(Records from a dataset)
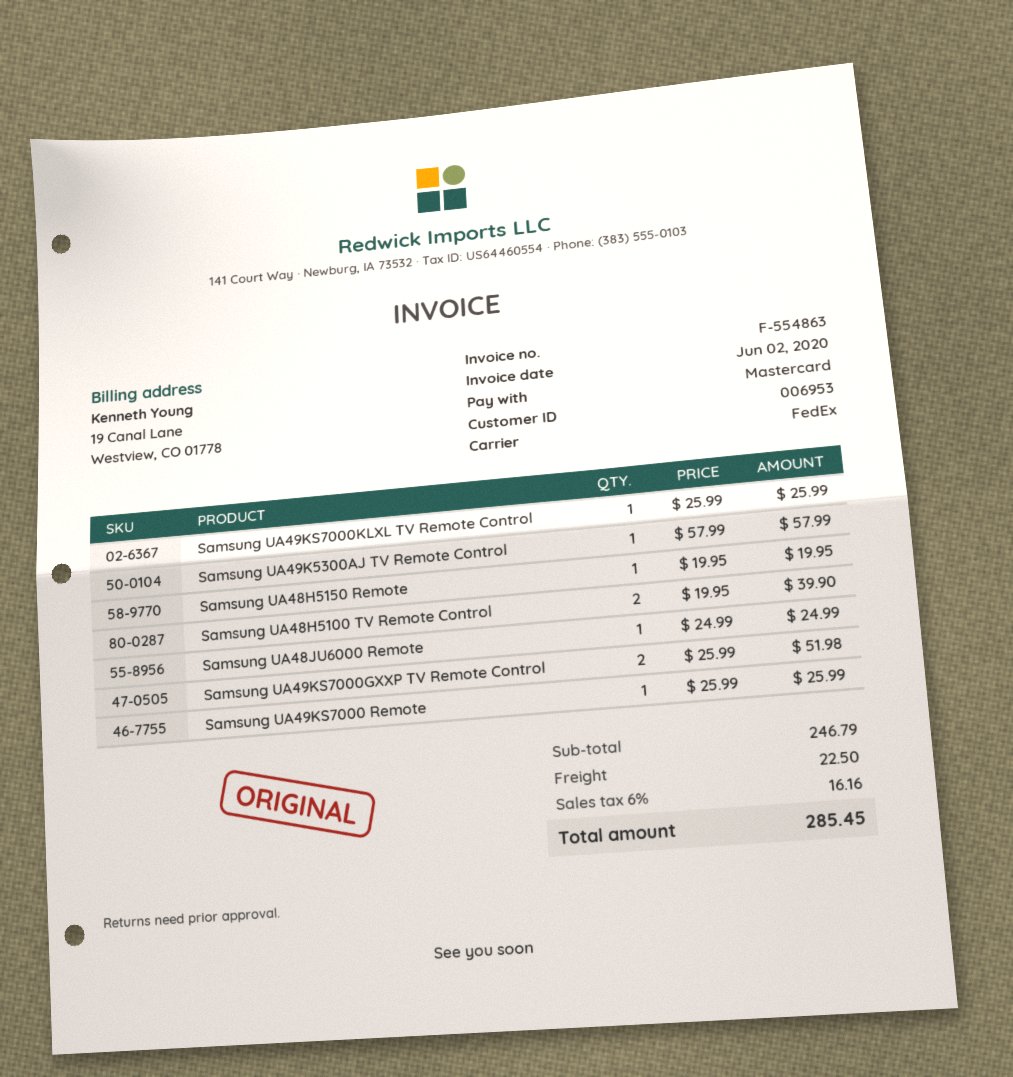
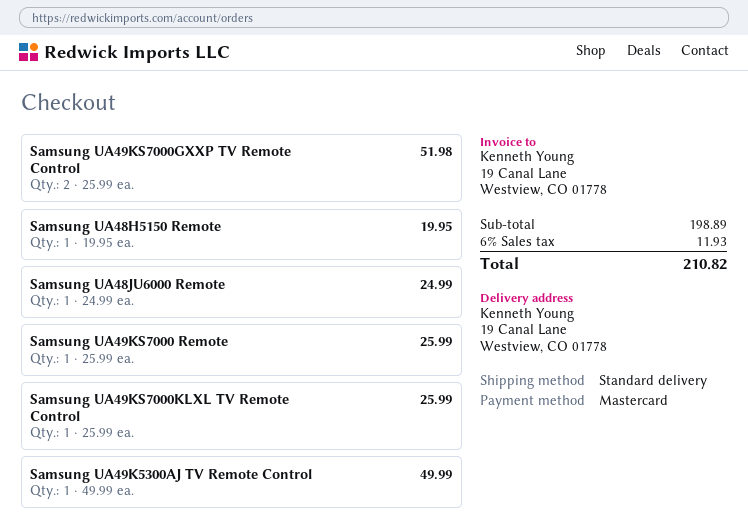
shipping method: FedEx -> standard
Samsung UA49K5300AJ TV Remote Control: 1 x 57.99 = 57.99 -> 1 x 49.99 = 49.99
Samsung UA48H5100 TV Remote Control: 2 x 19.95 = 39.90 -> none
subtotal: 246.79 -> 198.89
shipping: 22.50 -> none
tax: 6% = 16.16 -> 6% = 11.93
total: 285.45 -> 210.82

▸ **Problem statement**: The lines holding the word "Control" are the answer. Pull them out of the records and copy them.

▸ **Reply**:
Samsung UA49K5300AJ TV Remote Control: 1 x 57.99 = 57.99 -> 1 x 49.99 = 49.99
Samsung UA48H5100 TV Remote Control: 2 x 19.95 = 39.90 -> none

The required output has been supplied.